%%
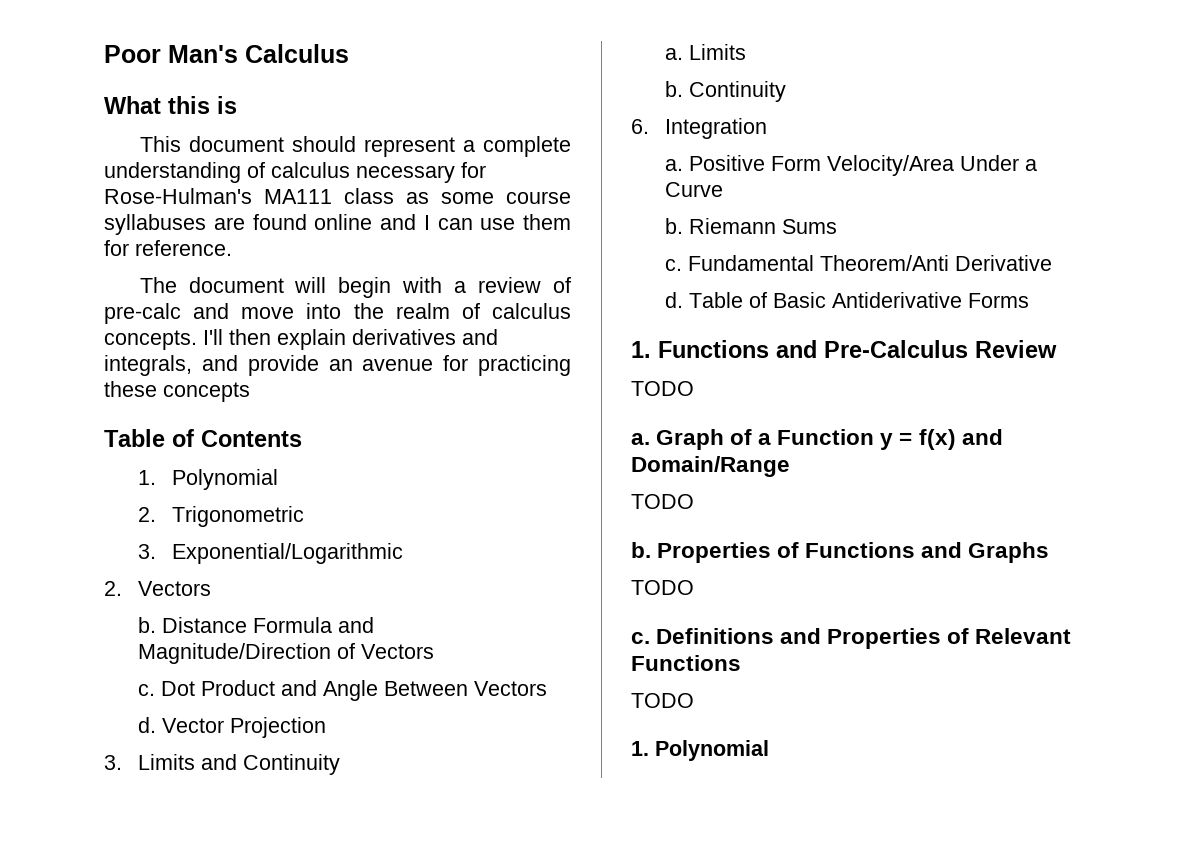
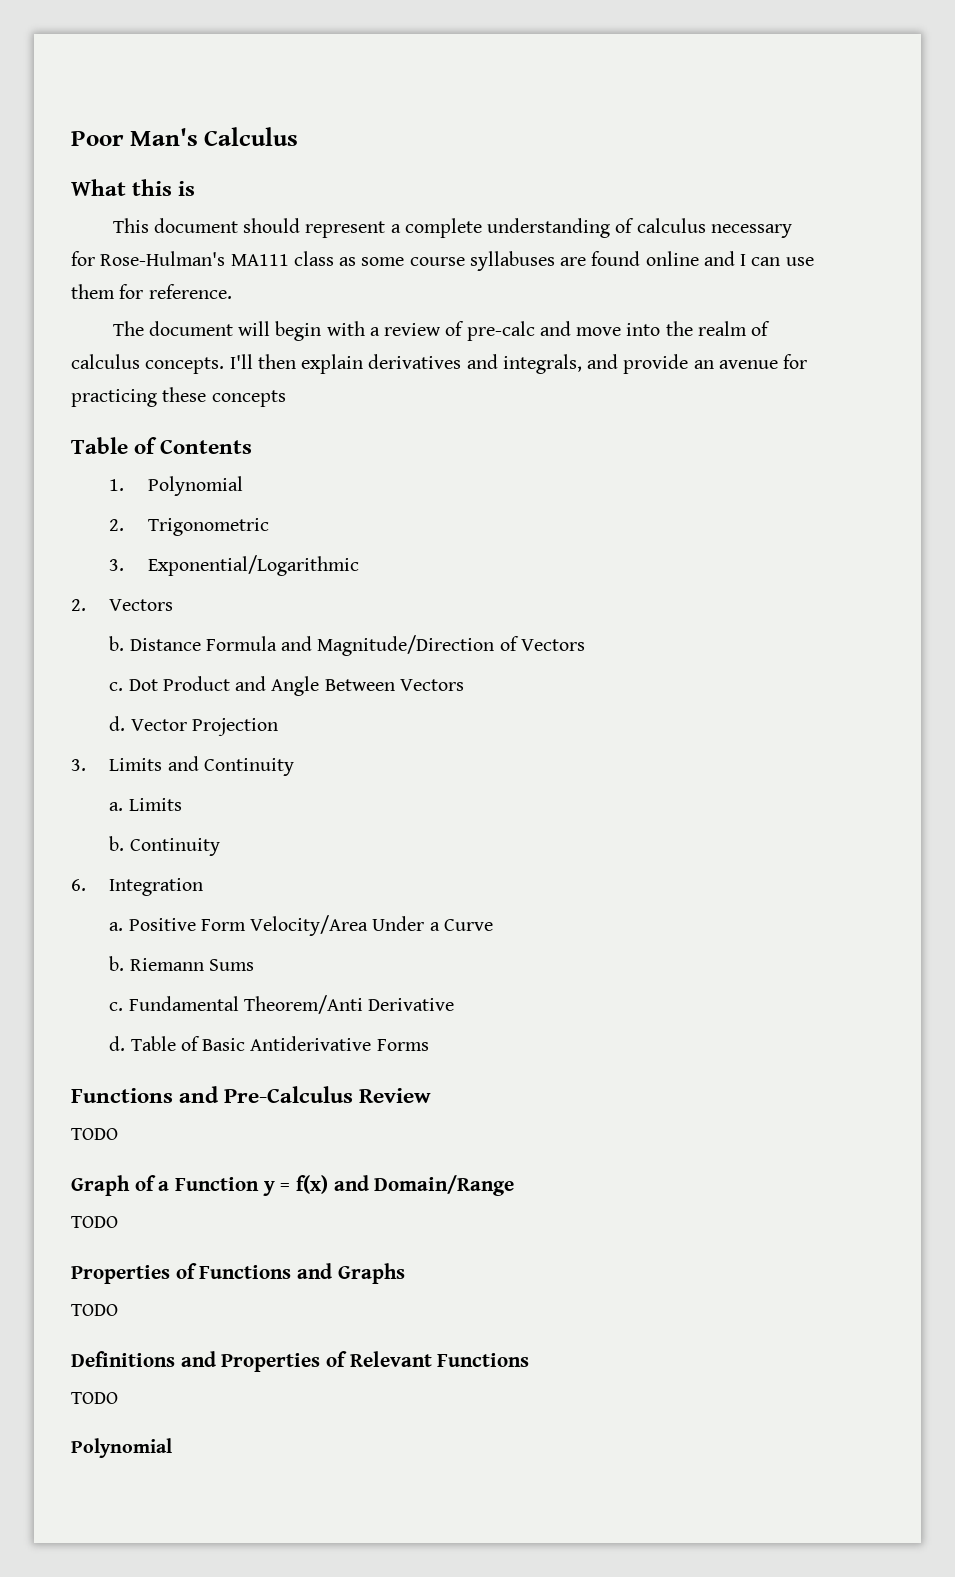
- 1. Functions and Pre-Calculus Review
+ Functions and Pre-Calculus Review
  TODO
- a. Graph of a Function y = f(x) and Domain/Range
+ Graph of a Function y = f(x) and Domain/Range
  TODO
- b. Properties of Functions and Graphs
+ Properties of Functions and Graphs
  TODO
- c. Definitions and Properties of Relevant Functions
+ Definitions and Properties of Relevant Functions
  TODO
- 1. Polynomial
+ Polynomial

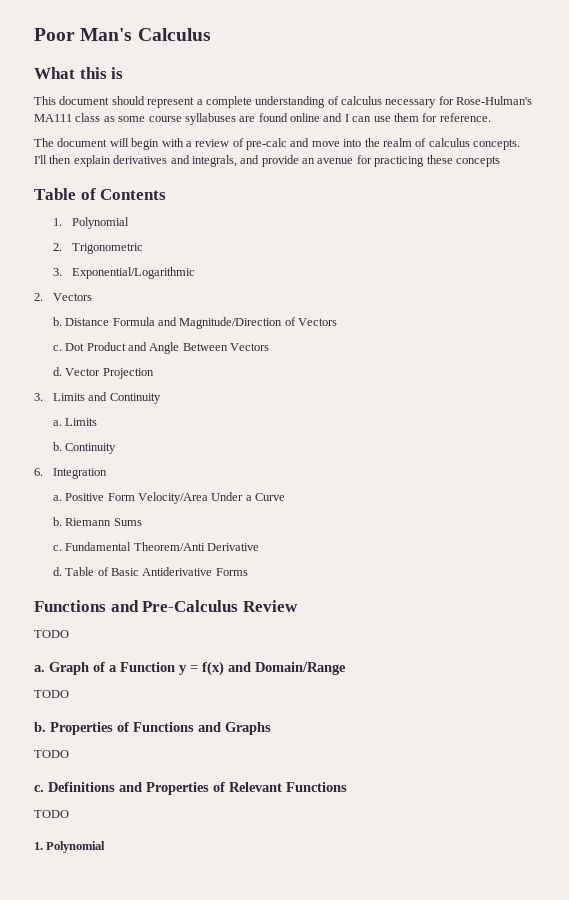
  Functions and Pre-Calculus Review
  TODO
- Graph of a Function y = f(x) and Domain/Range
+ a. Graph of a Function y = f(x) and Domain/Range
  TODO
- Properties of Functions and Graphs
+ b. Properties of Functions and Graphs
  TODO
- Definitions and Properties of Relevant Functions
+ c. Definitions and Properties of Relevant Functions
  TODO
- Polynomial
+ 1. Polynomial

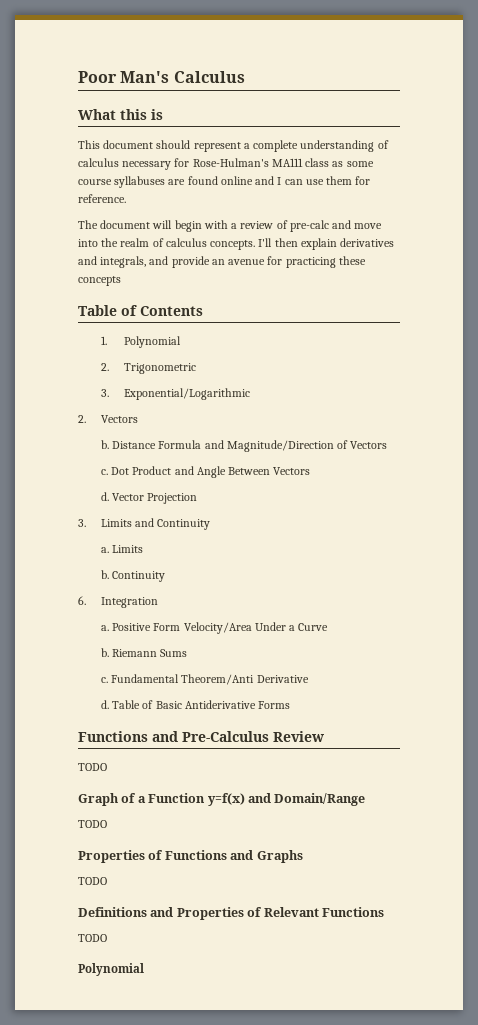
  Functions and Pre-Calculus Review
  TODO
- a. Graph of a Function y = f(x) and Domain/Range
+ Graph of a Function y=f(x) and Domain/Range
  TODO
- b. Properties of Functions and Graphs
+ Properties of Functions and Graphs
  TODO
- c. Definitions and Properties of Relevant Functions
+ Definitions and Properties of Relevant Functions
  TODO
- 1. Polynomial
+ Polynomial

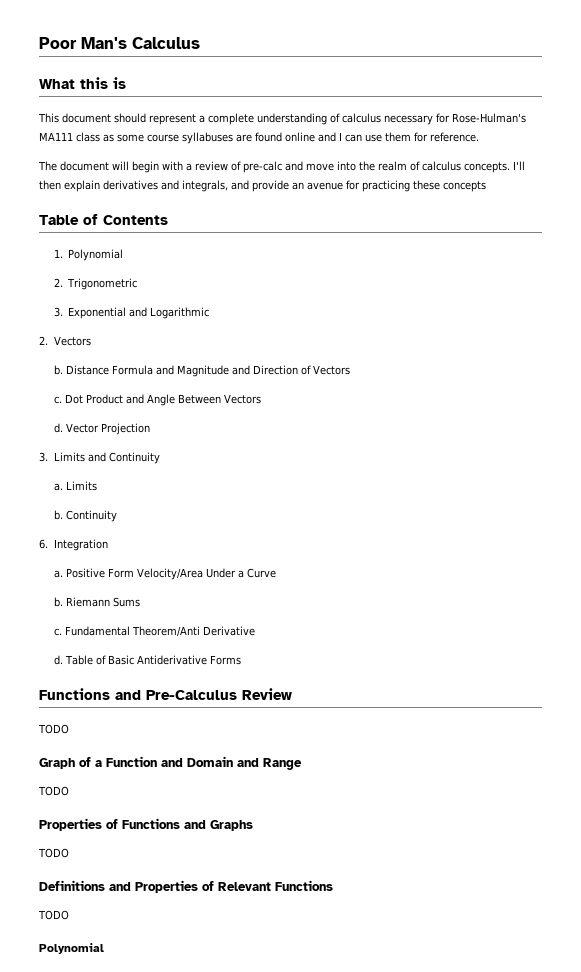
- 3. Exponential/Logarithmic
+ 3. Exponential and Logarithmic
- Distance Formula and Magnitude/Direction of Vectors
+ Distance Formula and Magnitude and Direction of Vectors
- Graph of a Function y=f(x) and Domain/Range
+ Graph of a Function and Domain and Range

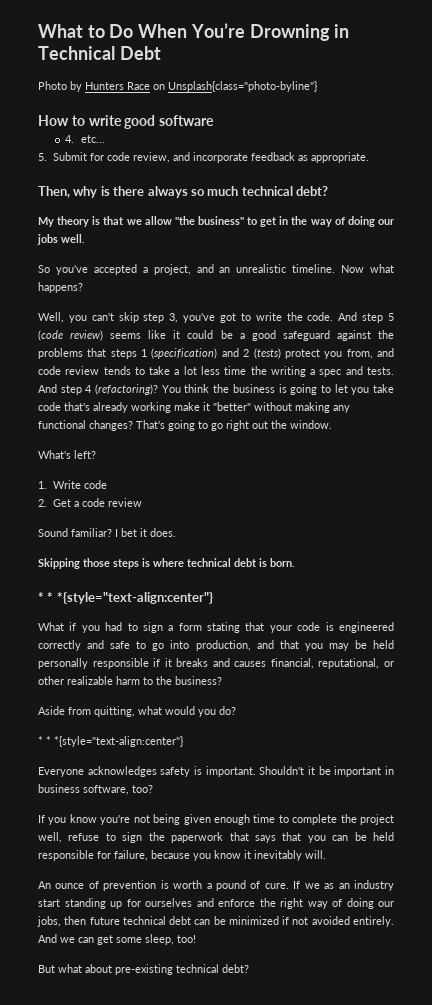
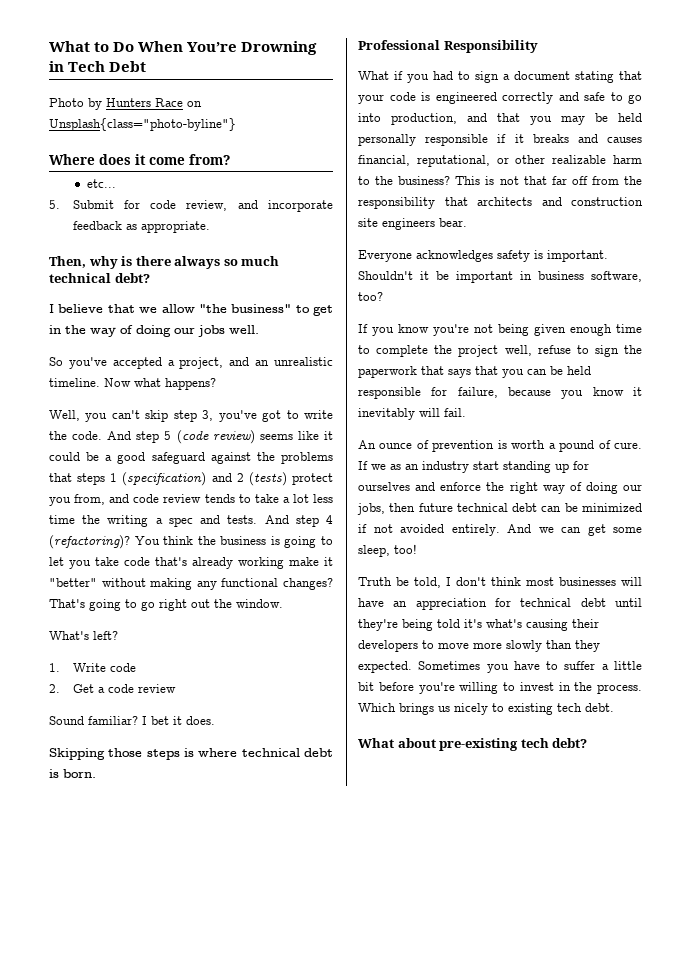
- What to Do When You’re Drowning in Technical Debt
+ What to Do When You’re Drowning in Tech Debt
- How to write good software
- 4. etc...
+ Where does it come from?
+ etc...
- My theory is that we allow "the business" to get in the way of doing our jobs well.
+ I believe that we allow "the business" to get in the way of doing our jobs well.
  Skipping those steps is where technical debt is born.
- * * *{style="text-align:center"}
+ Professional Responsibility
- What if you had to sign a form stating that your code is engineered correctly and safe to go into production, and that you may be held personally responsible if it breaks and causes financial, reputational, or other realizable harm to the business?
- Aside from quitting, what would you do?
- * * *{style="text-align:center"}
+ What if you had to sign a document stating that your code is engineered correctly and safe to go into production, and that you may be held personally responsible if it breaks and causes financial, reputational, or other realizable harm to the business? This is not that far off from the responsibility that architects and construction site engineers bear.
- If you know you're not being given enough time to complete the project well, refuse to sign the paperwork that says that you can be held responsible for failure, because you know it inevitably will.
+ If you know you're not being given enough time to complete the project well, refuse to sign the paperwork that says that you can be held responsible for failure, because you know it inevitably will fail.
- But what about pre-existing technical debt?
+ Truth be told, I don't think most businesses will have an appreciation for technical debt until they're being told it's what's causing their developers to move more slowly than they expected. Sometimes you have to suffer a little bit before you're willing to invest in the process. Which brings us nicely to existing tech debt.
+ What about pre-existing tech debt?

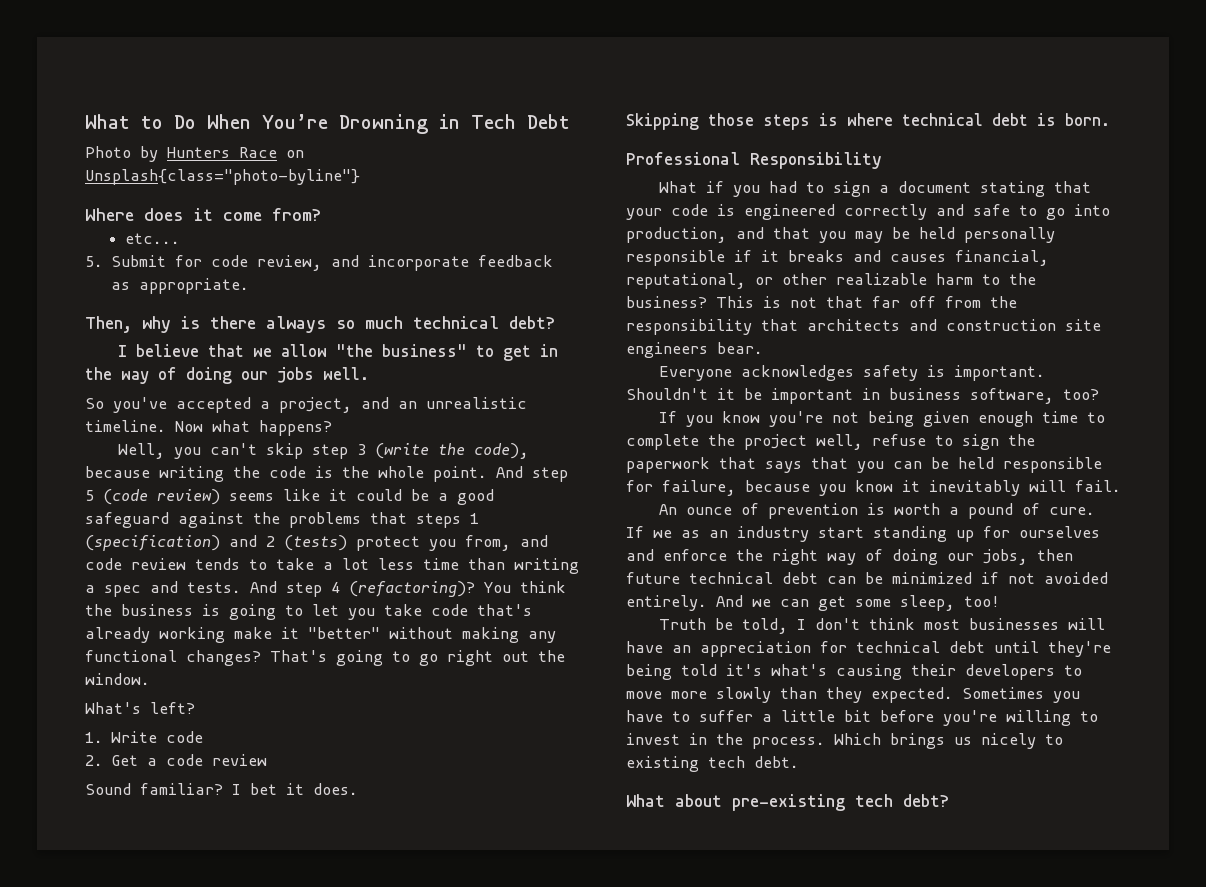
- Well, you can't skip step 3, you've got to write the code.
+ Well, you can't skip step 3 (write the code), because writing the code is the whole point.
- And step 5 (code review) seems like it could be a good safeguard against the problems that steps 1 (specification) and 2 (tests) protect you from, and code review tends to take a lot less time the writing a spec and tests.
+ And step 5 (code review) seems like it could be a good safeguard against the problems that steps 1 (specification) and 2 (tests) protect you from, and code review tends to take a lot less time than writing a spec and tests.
%%
YOUR ASSIGNMENT. Every record above should reappear exactly, with the pictures gone.

ANSWER SPACE.
- 1. Functions and Pre-Calculus Review
+ Functions and Pre-Calculus Review
  TODO
- a. Graph of a Function y = f(x) and Domain/Range
+ Graph of a Function y = f(x) and Domain/Range
  TODO
- b. Properties of Functions and Graphs
+ Properties of Functions and Graphs
  TODO
- c. Definitions and Properties of Relevant Functions
+ Definitions and Properties of Relevant Functions
  TODO
- 1. Polynomial
+ Polynomial

  Functions and Pre-Calculus Review
  TODO
- Graph of a Function y = f(x) and Domain/Range
+ a. Graph of a Function y = f(x) and Domain/Range
  TODO
- Properties of Functions and Graphs
+ b. Properties of Functions and Graphs
  TODO
- Definitions and Properties of Relevant Functions
+ c. Definitions and Properties of Relevant Functions
  TODO
- Polynomial
+ 1. Polynomial

  Functions and Pre-Calculus Review
  TODO
- a. Graph of a Function y = f(x) and Domain/Range
+ Graph of a Function y=f(x) and Domain/Range
  TODO
- b. Properties of Functions and Graphs
+ Properties of Functions and Graphs
  TODO
- c. Definitions and Properties of Relevant Functions
+ Definitions and Properties of Relevant Functions
  TODO
- 1. Polynomial
+ Polynomial

- 3. Exponential/Logarithmic
+ 3. Exponential and Logarithmic
- Distance Formula and Magnitude/Direction of Vectors
+ Distance Formula and Magnitude and Direction of Vectors
- Graph of a Function y=f(x) and Domain/Range
+ Graph of a Function and Domain and Range

- What to Do When You’re Drowning in Technical Debt
+ What to Do When You’re Drowning in Tech Debt
- How to write good software
- 4. etc...
+ Where does it come from?
+ etc...
- My theory is that we allow "the business" to get in the way of doing our jobs well.
+ I believe that we allow "the business" to get in the way of doing our jobs well.
  Skipping those steps is where technical debt is born.
- * * *{style="text-align:center"}
+ Professional Responsibility
- What if you had to sign a form stating that your code is engineered correctly and safe to go into production, and that you may be held personally responsible if it breaks and causes financial, reputational, or other realizable harm to the business?
- Aside from quitting, what would you do?
- * * *{style="text-align:center"}
+ What if you had to sign a document stating that your code is engineered correctly and safe to go into production, and that you may be held personally responsible if it breaks and causes financial, reputational, or other realizable harm to the business? This is not that far off from the responsibility that architects and construction site engineers bear.
- If you know you're not being given enough time to complete the project well, refuse to sign the paperwork that says that you can be held responsible for failure, because you know it inevitably will.
+ If you know you're not being given enough time to complete the project well, refuse to sign the paperwork that says that you can be held responsible for failure, because you know it inevitably will fail.
- But what about pre-existing technical debt?
+ Truth be told, I don't think most businesses will have an appreciation for technical debt until they're being told it's what's causing their developers to move more slowly than they expected. Sometimes you have to suffer a little bit before you're willing to invest in the process. Which brings us nicely to existing tech debt.
+ What about pre-existing tech debt?

- Well, you can't skip step 3, you've got to write the code.
+ Well, you can't skip step 3 (write the code), because writing the code is the whole point.
- And step 5 (code review) seems like it could be a good safeguard against the problems that steps 1 (specification) and 2 (tests) protect you from, and code review tends to take a lot less time the writing a spec and tests.
+ And step 5 (code review) seems like it could be a good safeguard against the problems that steps 1 (specification) and 2 (tests) protect you from, and code review tends to take a lot less time than writing a spec and tests.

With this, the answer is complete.